Look for the word "total" in the entries and copy every line where it shows up.

- [Dataset]:
= Beginning of Section =

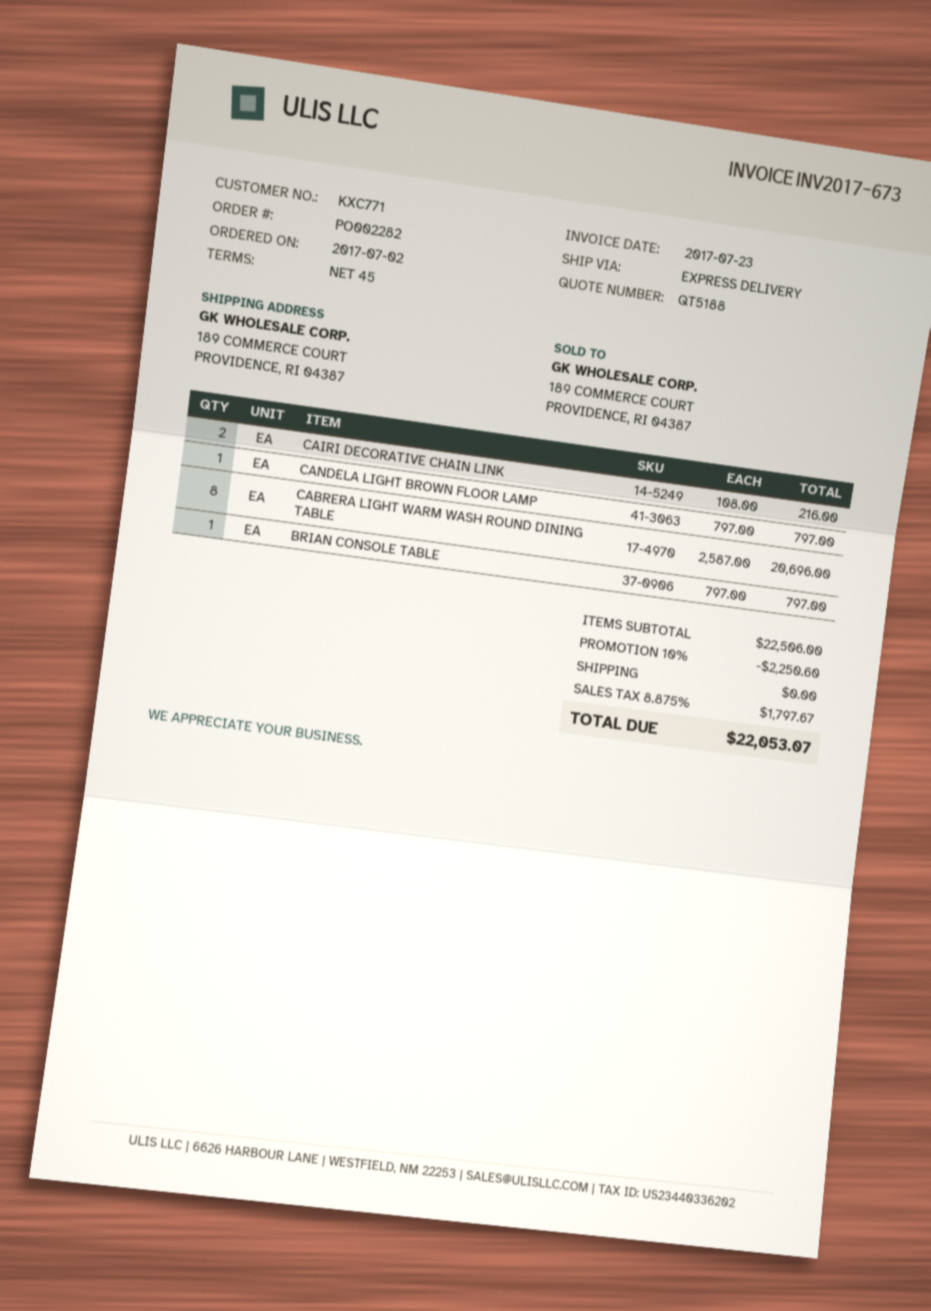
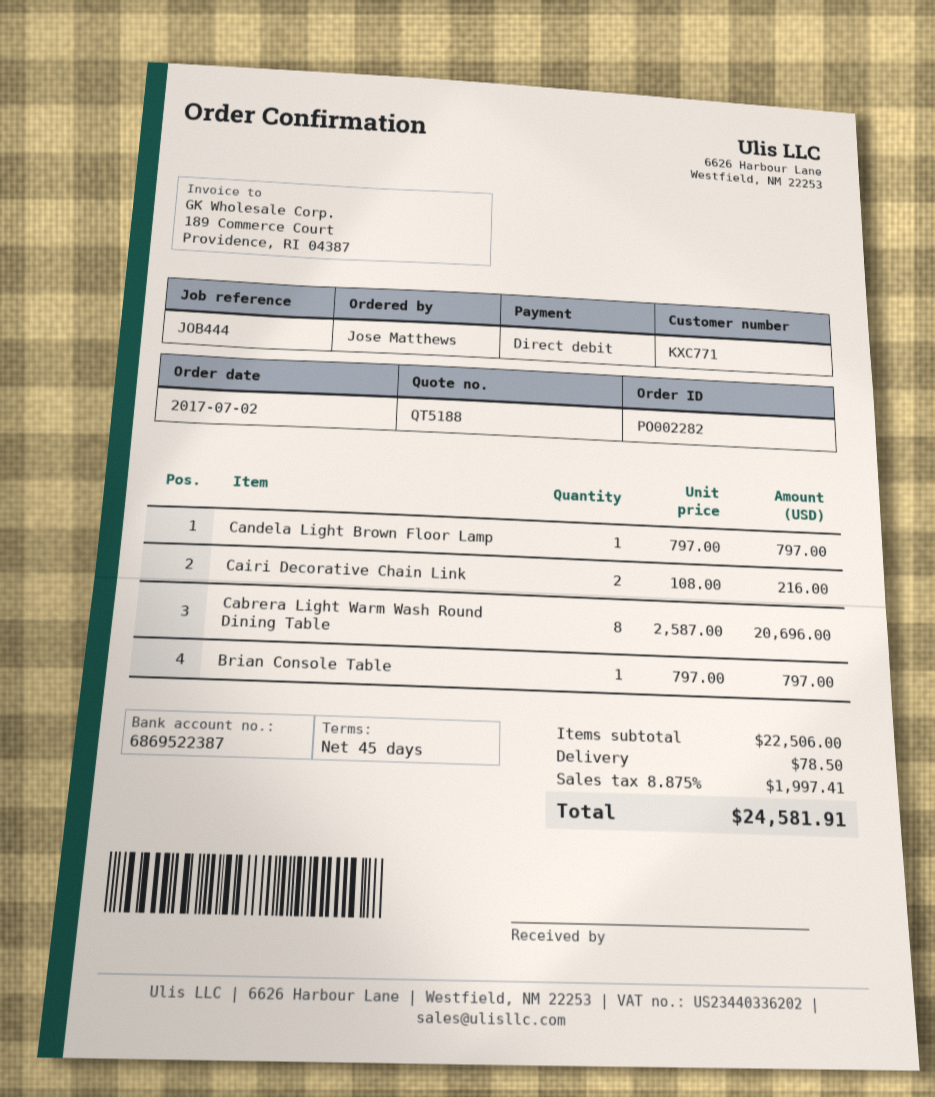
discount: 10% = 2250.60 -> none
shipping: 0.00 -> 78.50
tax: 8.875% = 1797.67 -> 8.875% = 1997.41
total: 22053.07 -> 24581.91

= End of Section =
= Beginning of Section =

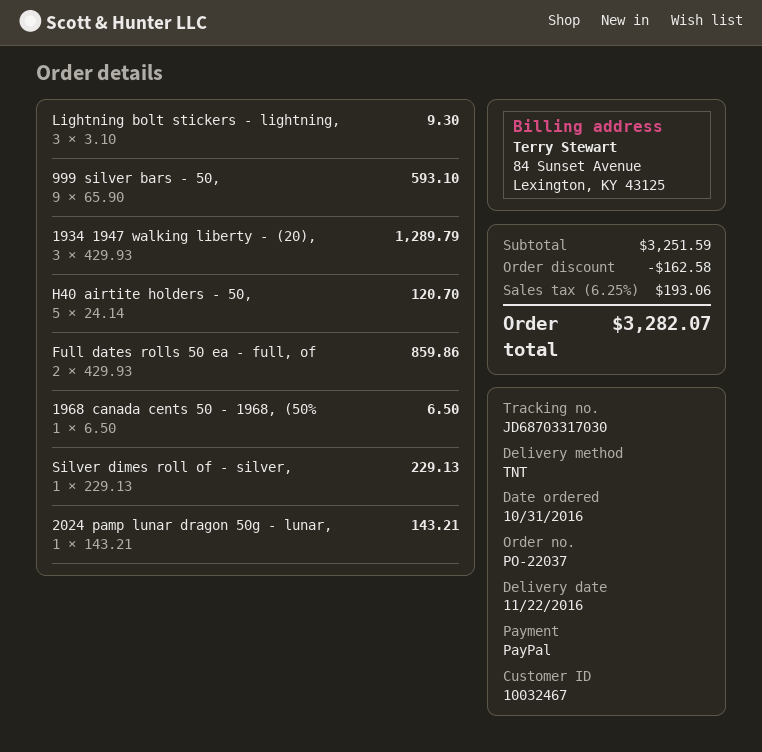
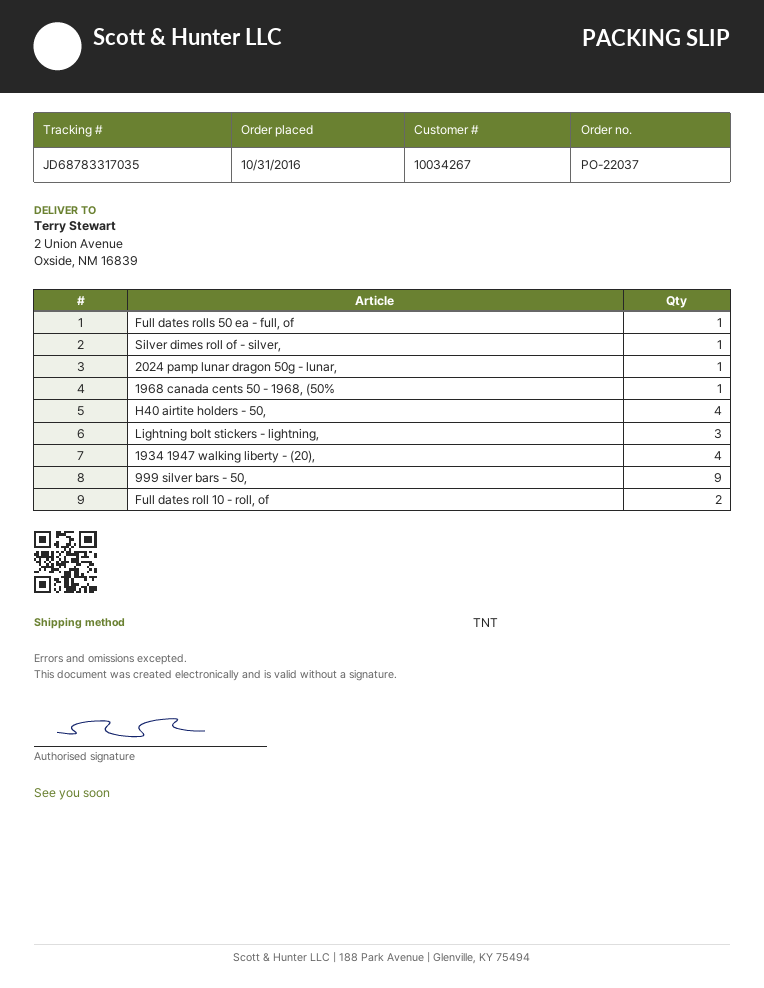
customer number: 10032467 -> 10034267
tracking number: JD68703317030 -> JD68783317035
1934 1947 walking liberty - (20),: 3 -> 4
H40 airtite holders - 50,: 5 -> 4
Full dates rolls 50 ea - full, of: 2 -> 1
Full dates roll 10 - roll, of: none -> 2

= End of Section =
= Beginning of Section =

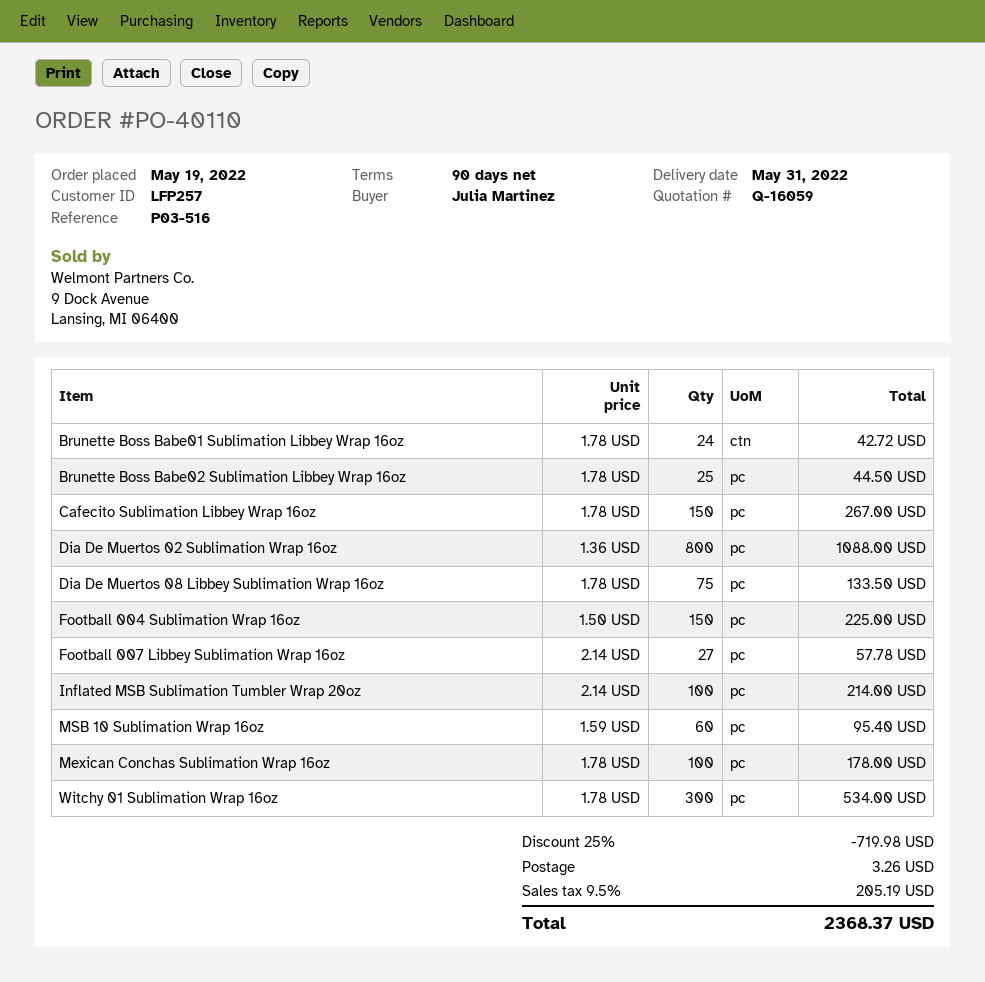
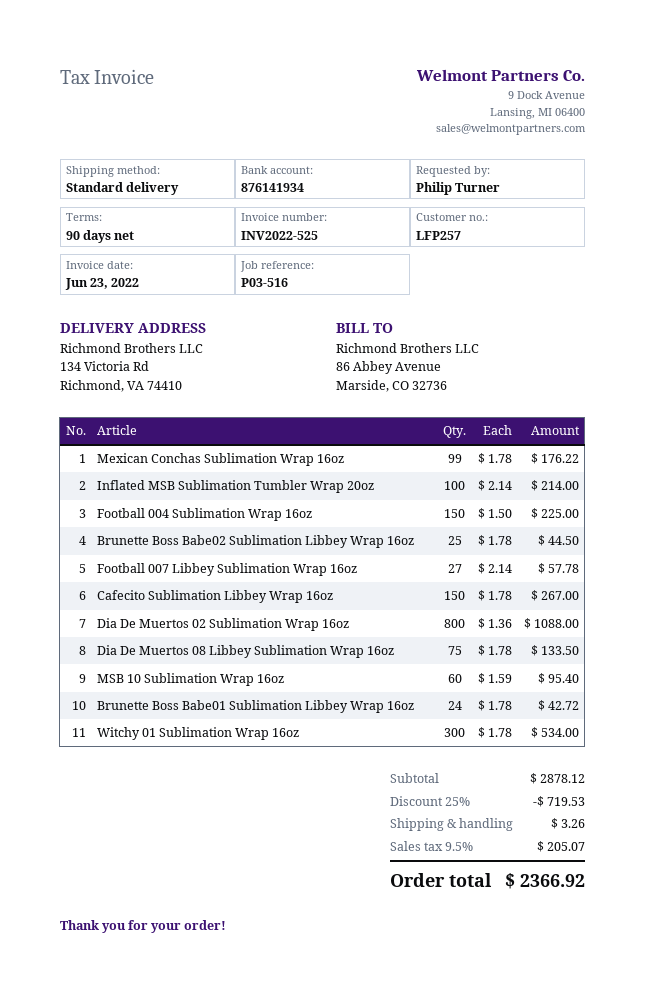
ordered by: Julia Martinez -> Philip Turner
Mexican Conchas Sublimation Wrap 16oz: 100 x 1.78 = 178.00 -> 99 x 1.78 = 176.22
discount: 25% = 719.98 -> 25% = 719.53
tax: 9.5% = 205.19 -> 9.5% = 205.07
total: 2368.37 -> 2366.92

= End of Section =

- [Answer to this exercise]:
total: 22053.07 -> 24581.91
total: 2368.37 -> 2366.92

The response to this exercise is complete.